How remarkable that on Jesus’ last night with his disciples, just before his illegal trial and execution, he expressed this concern for his crew: “I will never leave you nor forsake you.” Literally, I will not abandon you in a time of need. (Though each one, except John, chose to abandon him.)
Throughout the Bible, the reality of loneliness, the choice to forsake others and the long descent into depression is a consistent theme. God is interested in our tendency toward emotional desolation.
Lately, I observed a group of ‘so-called’ Christians abandon a fellow follower of Christ in time of need. It was a cruel, inhumane act which reminds me how easily ‘so-called’ Christians ‘pick, chose and refuse’ which parts of the Bible to embrace. How convenient for these people-- Christianity on my terms-- I can pick the part of Christianity that work for me and discard the remainder. It’s just like a buffet restaurant-- A 'post-modern' approach to Christianity that lets me be in charge.
God neither abandoned, nor left us in the lurch. That’s a clear theme of the Bible.

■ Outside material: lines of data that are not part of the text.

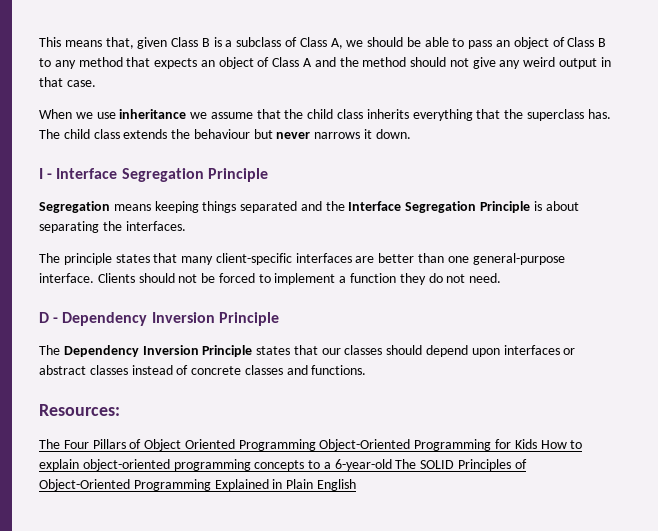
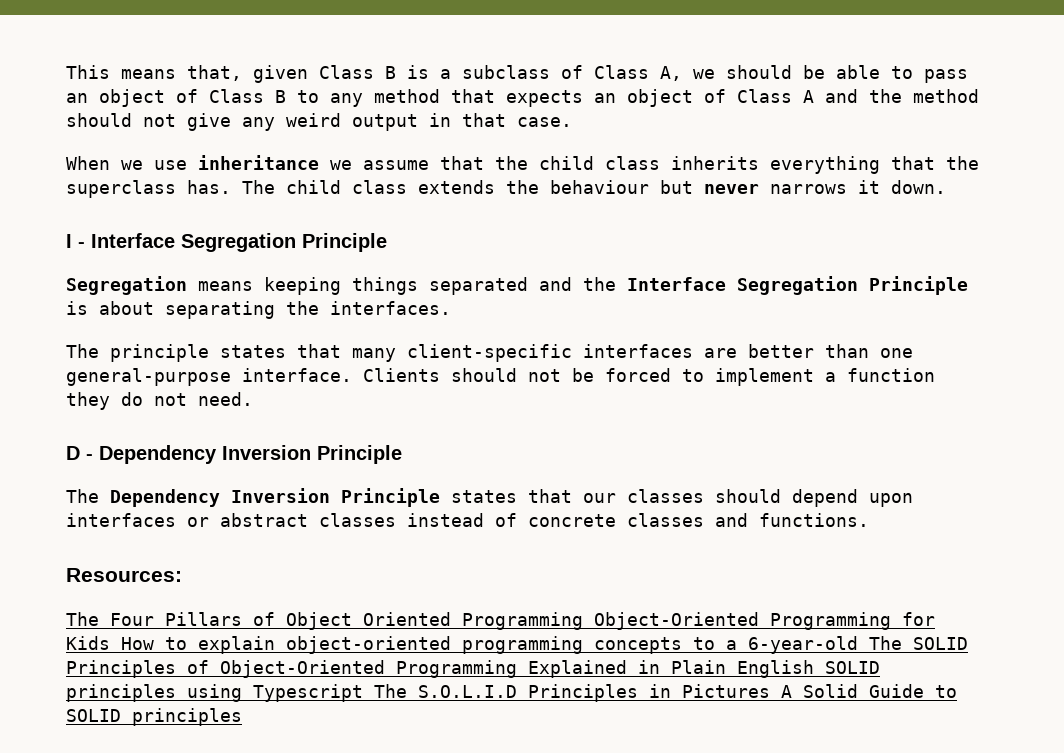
(356, 485) none -> [825,661,880,674] [66,684,957,702] [66,708,242,726] SOLID principles using Typescript The S.O.L.I.D Principles in Pictures A Solid Guide to SOLID principles

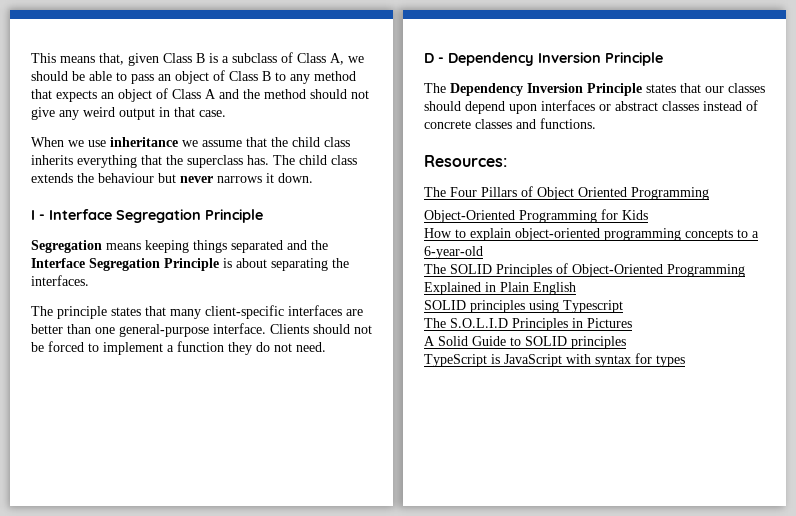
(583, 621) none -> (709, 193) //
(110, 643) none -> (648, 215) //
(858, 645) none -> (483, 252) //
(814, 669) none -> (576, 288) //
(363, 693) none -> (623, 306) //
(770, 691) none -> (632, 323) //
(242, 717) none -> [424,353,685,367] // TypeScript is JavaScript with syntax for types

So why would we, in our horizontal relationships, caustically cast aside others who’ve made a mistake.
This, for me, underscores a point of contention I have with Christianity (as it is practiced) in North America: Christians give lip service to prayer and matters of faith in God, but would neither recognize nor acknowledge Jesus if He bumped into them at a Denny’s parking lot. (And, if Jesus was wearing a throwback Kobe Bryant jersey with his hat backwards, they’d probably run away.)
How quickly--in these times-- Jesus’ followers abandon each other. And, if money or a business relationship is involved, they talk like this: ’Well, you don’t understand, we have to save face--we have to protect ourselves. And, we can’t let something like Jesus’ words spoken 2,000 years ago get in the way of business--but, we’ll be praying for you.’
I should hope these self-serving ‘post-modern’ Christians never utter a single word of prayer for me.